■ Task statement ■
Write out, from the entries below, exactly the lines that run between the lines holding "as the BFD-RS." and "SNR on RLM-RS", inclusive, and stop there.

■ The data ■

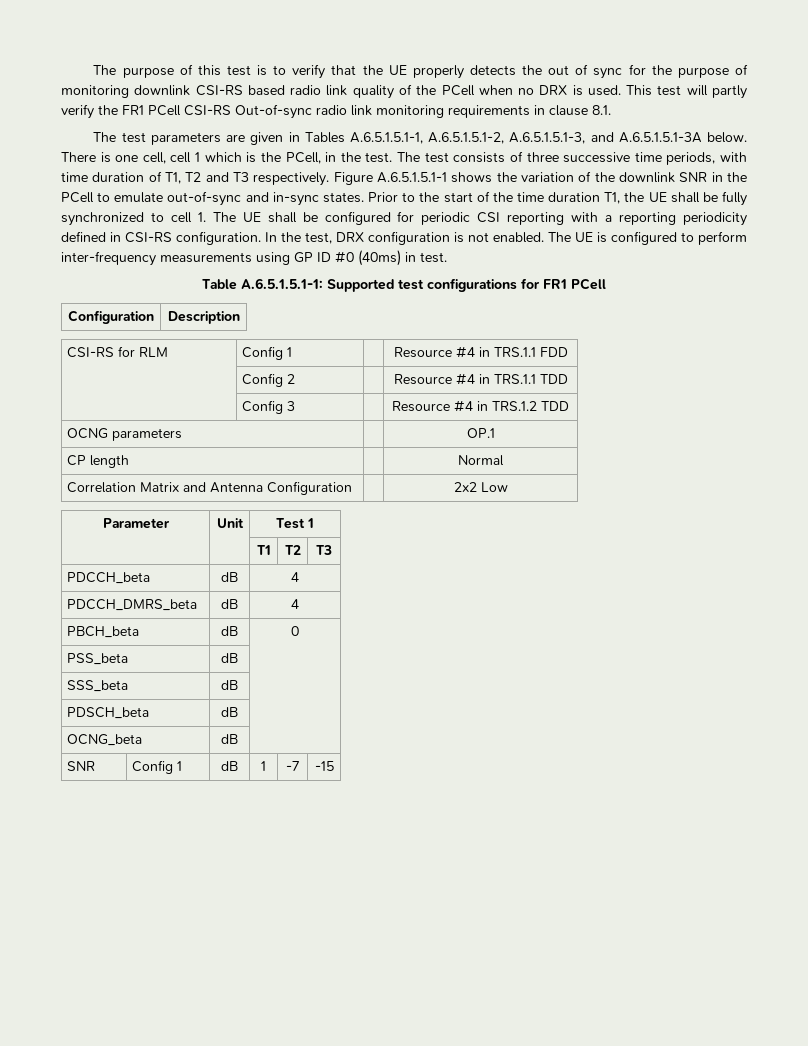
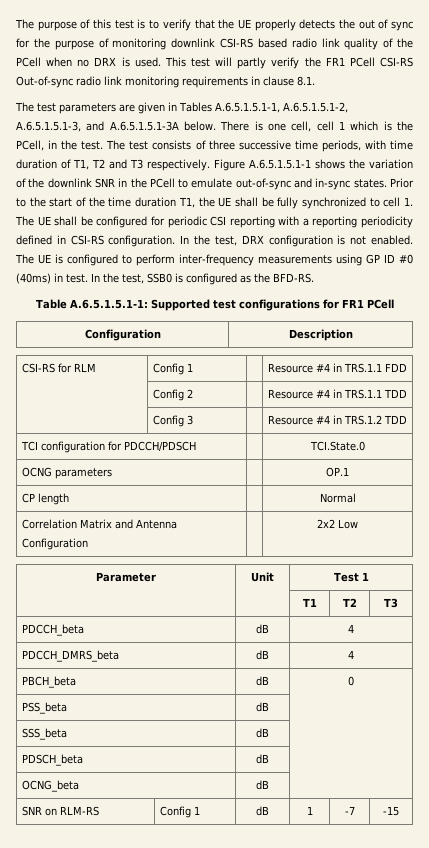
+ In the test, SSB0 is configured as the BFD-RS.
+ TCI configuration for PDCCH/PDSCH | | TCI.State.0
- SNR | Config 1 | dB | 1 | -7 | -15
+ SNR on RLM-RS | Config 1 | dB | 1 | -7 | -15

* * *

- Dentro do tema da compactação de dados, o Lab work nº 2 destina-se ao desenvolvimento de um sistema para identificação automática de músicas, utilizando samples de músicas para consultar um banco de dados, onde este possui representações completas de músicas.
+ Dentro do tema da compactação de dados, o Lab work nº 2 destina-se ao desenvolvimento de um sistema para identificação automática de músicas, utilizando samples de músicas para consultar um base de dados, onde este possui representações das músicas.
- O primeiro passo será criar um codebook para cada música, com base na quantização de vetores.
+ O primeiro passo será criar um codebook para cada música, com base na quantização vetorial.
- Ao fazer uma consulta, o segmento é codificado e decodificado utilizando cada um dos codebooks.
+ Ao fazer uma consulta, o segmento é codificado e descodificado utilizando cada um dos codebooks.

■ Task output ■
+ In the test, SSB0 is configured as the BFD-RS.
+ TCI configuration for PDCCH/PDSCH | | TCI.State.0
- SNR | Config 1 | dB | 1 | -7 | -15
+ SNR on RLM-RS | Config 1 | dB | 1 | -7 | -15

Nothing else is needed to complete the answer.